* Problem to solve: Below are records; report the number of lines among them that include the word "color", and nothing further.

* Data to examine:
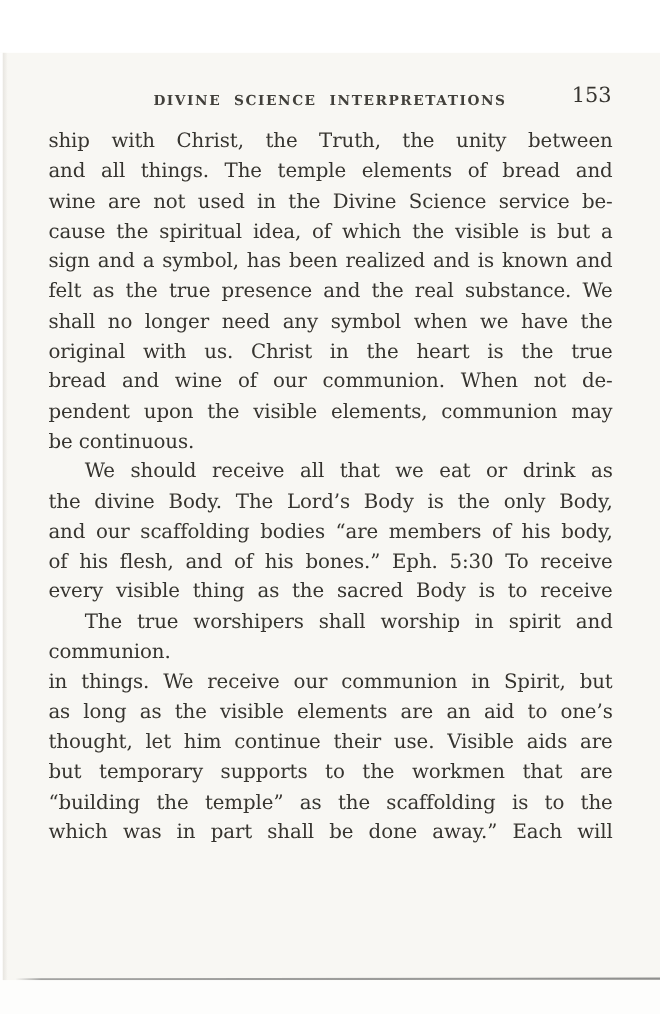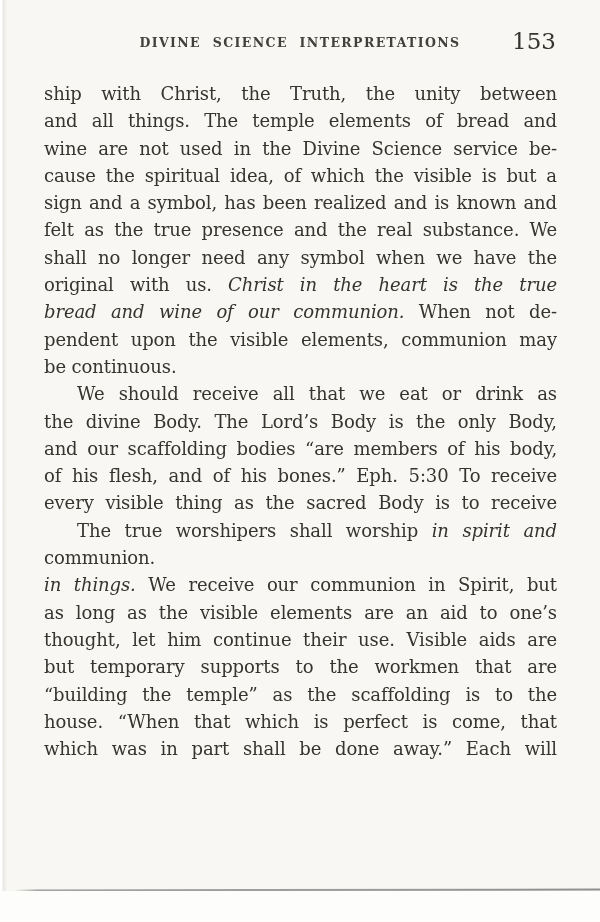--- a/index.html
+++ b/index.html
@@ -17,6 +17,7 @@
   .page{
     position:absolute;inset:0;
     background:var(--paper);
+    margin-top:48px;
   }
   .edge-left{
     position:absolute;left:0;top:0;bottom:0;width:7px;

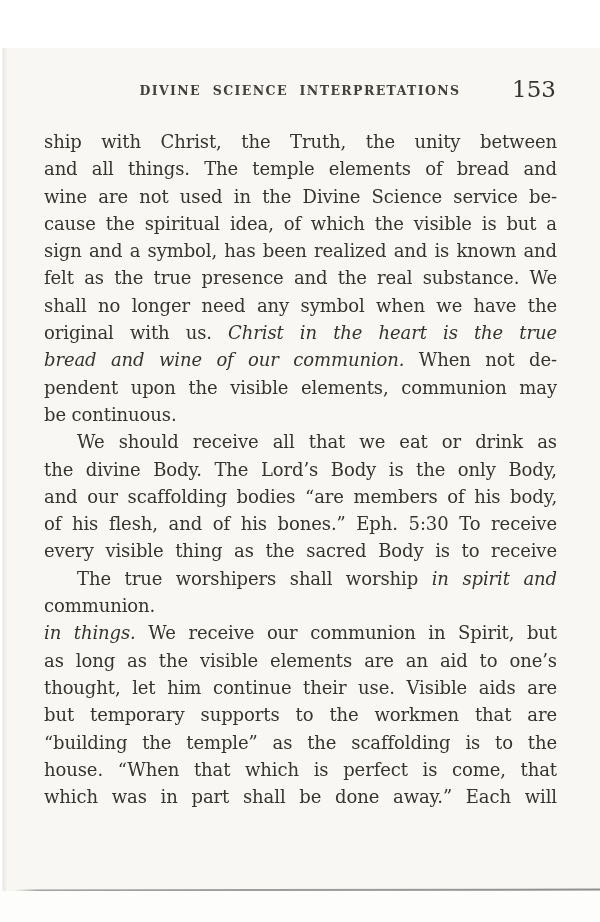--- a/index.html
+++ b/index.html
@@ -42,7 +42,7 @@
   }
   .page-number{
     position:absolute;top:28px;right:44px;
-    font-size:23px;color:var(--ink);
+    font-size:19px;color:var(--ink);
   }
   .body-text{
     position:absolute;left:44px;right:43px;top:80px;

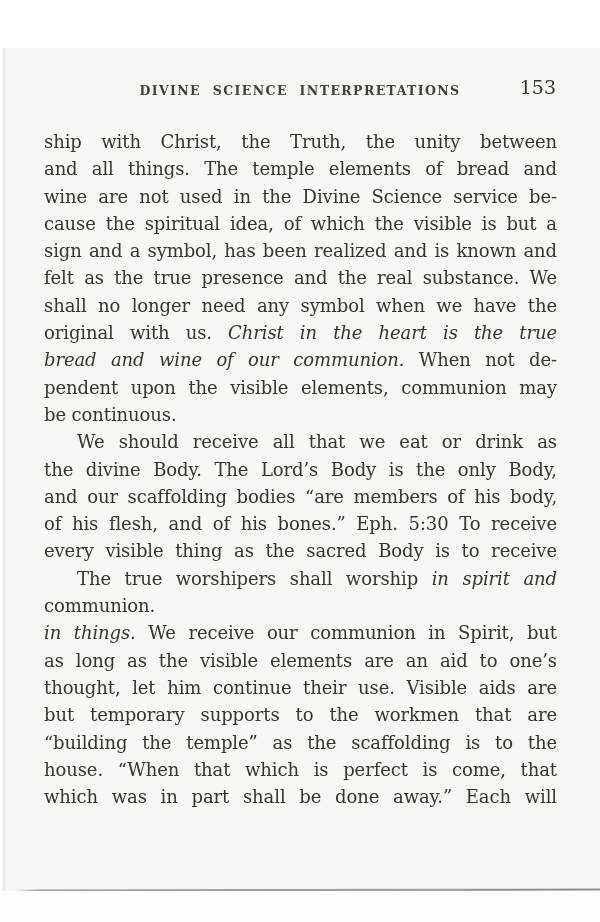--- a/index.html
+++ b/index.html
@@ -45,7 +45,7 @@
     font-size:19px;color:var(--ink);
   }
   .body-text{
-    position:absolute;left:44px;right:43px;top:80px;
+    position:absolute;left:44px;right:43px;top:67px;
     font-size:18px;line-height:27.3px;letter-spacing:-0.1px;
     color:var(--ink);
   }

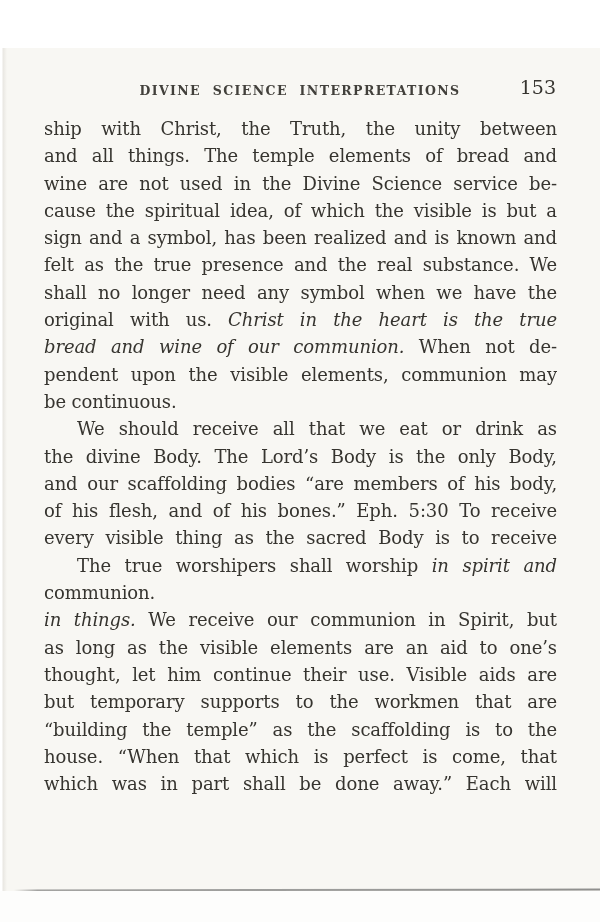--- a/index.html
+++ b/index.html
@@ -55,7 +55,7 @@
   }
   .line.nj{text-align-last:left;}
   .line.ind{text-indent:33px;}
-  .it{font-style:italic;}
+  .it{}
 </style>
 </head>
 <body>

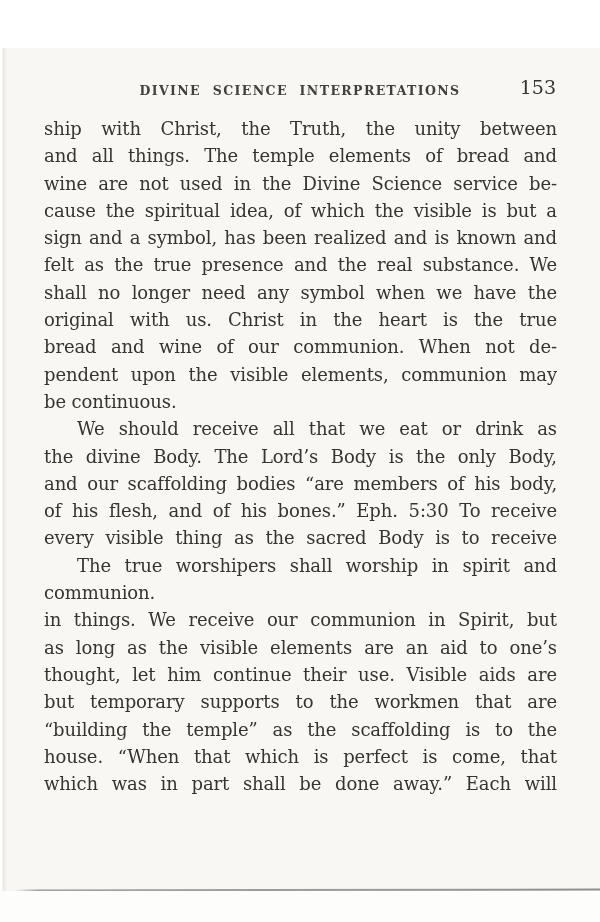--- a/index.html
+++ b/index.html
@@ -92,7 +92,6 @@
       <div class="line"><span>thought, let him continue their use. Visible aids are</span></div>
       <div class="line"><span>but temporary supports to the workmen that are</span></div>
       <div class="line"><span>“building the temple” as the scaffolding is to the</span></div>
-      <div class="line"><span>house. “When that which is perfect is come, that</span></div>
       <div class="line"><span>which was in part shall be done away.” Each will</span></div>
     </div>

* Finished exercise: 4